# REQUIRED WORK:
In the data that follows, find the line with "(163, 239) none"; transcribe it, every later line up to the one with "[174,959,241,976] sample. ->", and that line as well, exactly and with no others.

----

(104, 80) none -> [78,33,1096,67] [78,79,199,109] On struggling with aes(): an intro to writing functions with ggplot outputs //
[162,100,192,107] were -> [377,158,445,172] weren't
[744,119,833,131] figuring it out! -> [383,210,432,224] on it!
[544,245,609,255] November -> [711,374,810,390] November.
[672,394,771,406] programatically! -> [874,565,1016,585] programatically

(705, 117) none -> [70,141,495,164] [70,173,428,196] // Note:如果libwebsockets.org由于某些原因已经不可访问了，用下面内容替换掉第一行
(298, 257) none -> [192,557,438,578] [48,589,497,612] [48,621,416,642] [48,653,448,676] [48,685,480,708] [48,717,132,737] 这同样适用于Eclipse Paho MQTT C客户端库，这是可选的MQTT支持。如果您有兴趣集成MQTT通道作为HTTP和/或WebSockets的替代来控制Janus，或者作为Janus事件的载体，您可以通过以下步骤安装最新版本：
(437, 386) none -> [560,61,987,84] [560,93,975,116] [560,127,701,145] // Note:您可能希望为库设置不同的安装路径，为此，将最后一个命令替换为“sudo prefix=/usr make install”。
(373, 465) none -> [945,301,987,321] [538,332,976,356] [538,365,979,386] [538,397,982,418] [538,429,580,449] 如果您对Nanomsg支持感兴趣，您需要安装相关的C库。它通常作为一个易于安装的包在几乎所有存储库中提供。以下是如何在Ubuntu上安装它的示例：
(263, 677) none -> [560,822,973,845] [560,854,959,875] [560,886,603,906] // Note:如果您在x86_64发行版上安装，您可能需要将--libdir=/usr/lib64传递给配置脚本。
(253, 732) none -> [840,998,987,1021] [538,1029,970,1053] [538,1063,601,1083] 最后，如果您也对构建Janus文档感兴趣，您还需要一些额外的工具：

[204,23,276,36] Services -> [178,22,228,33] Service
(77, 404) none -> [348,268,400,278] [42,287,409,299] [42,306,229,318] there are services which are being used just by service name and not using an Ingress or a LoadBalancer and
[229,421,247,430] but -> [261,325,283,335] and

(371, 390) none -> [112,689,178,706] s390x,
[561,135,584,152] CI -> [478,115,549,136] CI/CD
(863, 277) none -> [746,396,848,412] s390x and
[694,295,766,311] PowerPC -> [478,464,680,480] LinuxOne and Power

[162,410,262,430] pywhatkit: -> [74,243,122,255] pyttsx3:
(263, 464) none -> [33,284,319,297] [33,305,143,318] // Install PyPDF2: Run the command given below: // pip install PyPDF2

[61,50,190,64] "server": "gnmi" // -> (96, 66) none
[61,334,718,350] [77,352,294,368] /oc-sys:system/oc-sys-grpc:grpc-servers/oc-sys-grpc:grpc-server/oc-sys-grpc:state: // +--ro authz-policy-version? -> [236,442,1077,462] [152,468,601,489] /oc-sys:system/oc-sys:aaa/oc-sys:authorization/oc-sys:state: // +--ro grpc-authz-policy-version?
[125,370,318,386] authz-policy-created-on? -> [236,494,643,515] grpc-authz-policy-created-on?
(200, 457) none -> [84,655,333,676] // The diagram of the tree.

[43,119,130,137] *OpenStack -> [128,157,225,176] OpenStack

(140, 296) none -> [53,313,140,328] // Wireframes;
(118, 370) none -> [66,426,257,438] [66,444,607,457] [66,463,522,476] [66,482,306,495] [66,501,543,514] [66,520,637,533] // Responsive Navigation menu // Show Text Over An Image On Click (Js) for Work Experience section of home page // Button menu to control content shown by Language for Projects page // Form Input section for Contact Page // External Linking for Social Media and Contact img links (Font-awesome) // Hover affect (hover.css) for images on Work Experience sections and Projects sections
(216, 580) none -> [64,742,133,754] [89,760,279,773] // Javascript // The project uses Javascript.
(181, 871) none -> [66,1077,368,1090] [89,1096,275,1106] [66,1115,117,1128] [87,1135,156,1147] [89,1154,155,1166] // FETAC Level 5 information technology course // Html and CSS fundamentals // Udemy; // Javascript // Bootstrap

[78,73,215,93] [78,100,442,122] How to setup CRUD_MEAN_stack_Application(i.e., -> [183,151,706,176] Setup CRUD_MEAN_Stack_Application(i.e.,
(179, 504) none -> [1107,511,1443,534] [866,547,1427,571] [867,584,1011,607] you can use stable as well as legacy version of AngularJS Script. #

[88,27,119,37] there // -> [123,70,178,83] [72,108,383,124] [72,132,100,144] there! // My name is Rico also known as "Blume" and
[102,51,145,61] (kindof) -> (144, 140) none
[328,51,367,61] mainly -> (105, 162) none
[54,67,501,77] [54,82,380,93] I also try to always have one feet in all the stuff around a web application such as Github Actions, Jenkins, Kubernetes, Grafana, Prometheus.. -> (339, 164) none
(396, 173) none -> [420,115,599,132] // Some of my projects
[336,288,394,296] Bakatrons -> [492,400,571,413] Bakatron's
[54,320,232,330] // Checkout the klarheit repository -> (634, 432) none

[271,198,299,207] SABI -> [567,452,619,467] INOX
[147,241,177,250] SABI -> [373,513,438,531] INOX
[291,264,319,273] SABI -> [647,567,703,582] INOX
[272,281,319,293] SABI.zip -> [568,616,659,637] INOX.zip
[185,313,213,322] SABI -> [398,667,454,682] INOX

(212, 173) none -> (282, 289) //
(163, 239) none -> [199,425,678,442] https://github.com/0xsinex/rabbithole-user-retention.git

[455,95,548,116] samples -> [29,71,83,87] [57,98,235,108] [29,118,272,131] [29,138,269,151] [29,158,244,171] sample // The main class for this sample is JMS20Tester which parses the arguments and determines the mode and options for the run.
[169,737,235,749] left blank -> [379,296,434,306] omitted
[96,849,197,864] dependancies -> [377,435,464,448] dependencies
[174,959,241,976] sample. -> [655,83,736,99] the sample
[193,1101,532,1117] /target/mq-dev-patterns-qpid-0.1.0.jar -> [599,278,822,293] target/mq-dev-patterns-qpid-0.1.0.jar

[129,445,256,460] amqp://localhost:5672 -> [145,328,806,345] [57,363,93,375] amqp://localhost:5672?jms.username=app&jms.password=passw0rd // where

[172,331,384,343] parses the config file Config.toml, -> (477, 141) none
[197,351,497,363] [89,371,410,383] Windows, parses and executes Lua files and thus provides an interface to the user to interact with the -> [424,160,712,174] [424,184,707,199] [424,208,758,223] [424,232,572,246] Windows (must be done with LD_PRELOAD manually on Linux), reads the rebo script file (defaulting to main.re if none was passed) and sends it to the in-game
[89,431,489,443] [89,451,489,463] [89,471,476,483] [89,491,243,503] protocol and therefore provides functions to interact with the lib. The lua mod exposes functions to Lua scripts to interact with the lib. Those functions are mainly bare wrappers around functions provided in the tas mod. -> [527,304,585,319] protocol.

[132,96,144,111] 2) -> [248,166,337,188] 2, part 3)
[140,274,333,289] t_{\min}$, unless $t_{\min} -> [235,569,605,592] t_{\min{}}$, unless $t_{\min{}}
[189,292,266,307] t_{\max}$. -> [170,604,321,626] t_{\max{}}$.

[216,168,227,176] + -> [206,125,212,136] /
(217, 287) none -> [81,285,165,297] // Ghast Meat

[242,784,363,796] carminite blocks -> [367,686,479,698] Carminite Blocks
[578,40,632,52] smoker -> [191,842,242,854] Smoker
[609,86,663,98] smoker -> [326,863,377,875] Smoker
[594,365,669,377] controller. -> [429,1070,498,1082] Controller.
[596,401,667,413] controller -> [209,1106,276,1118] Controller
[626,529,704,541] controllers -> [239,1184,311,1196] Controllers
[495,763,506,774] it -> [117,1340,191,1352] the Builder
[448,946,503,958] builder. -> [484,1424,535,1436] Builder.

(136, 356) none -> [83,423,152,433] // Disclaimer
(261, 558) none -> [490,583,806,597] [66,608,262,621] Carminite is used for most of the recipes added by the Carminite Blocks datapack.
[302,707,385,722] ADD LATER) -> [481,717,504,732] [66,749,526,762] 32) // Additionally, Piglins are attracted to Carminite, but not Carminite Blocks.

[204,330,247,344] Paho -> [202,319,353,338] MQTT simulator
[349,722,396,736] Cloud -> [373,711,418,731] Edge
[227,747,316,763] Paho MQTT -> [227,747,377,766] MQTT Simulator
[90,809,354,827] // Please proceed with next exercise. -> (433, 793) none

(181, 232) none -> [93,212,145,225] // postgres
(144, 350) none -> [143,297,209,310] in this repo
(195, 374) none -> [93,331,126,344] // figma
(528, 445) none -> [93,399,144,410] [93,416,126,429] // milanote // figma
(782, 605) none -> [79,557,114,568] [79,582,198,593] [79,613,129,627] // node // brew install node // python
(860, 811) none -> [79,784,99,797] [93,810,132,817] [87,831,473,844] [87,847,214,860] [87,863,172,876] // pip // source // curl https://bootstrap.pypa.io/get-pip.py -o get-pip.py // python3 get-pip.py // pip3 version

----

# TASK OUTPUT:
(163, 239) none -> [199,425,678,442] https://github.com/0xsinex/rabbithole-user-retention.git

[455,95,548,116] samples -> [29,71,83,87] [57,98,235,108] [29,118,272,131] [29,138,269,151] [29,158,244,171] sample // The main class for this sample is JMS20Tester which parses the arguments and determines the mode and options for the run.
[169,737,235,749] left blank -> [379,296,434,306] omitted
[96,849,197,864] dependancies -> [377,435,464,448] dependencies
[174,959,241,976] sample. -> [655,83,736,99] the sample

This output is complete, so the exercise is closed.